→ **AVAILABLE DATA**:
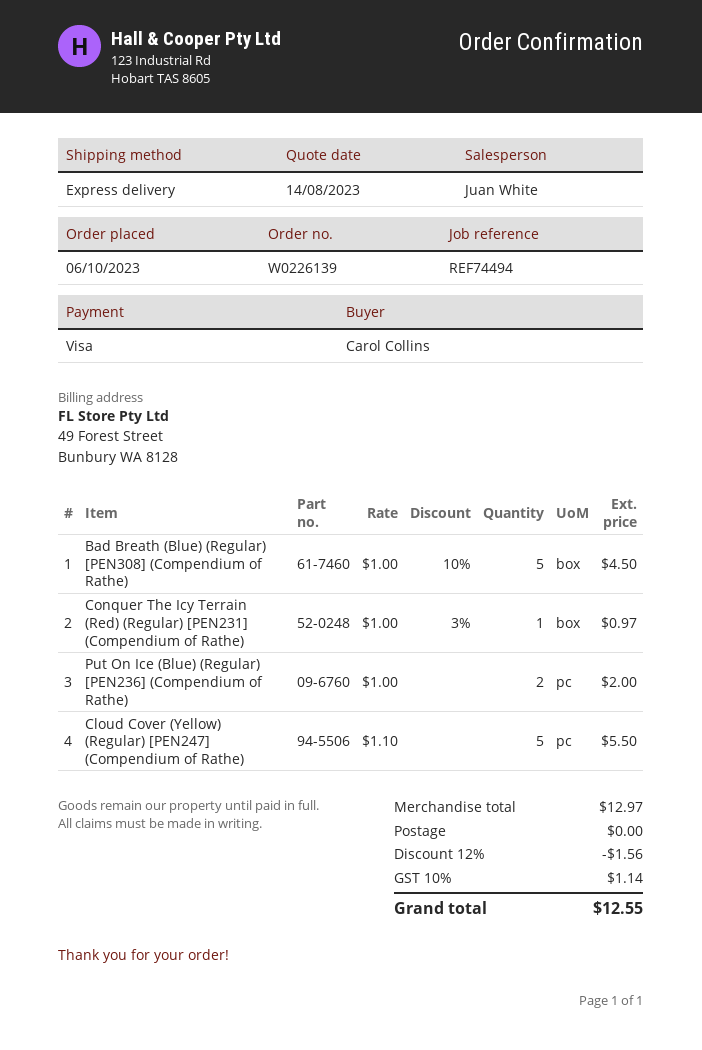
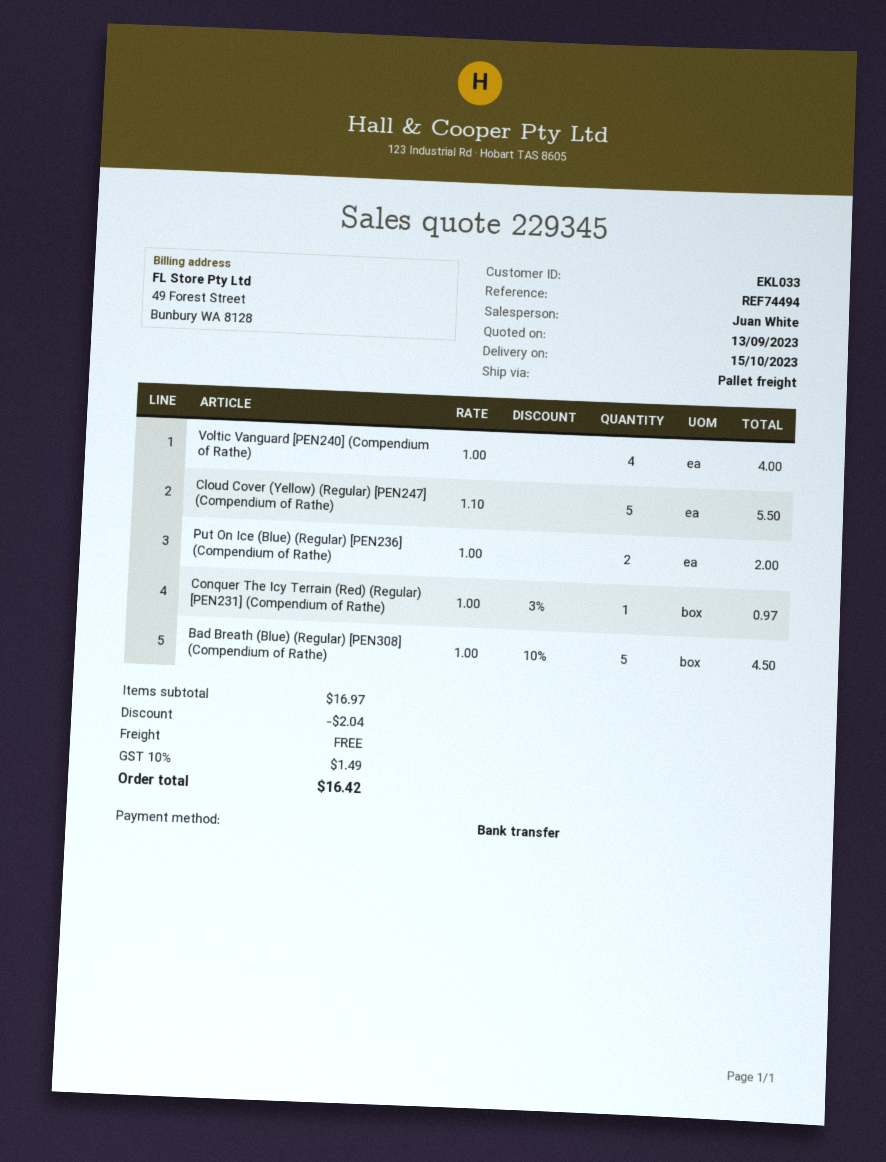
quote date: 2023-08-14 -> 2023-09-13
payment method: Visa -> bank transfer
shipping method: express -> pallet freight
Voltic Vanguard [PEN240] (Compendium of Rathe): none -> 4 x 1.00 = 4.00
subtotal: 12.97 -> 16.97
discount: 1.56 -> 2.04
tax: 10% = 1.14 -> 10% = 1.49
total: 12.55 -> 16.42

→ **BRIEF**:
Each line of the material that has the word "method" belongs in the answer.

→ **THE ANSWER**:
payment method: Visa -> bank transfer
shipping method: express -> pallet freight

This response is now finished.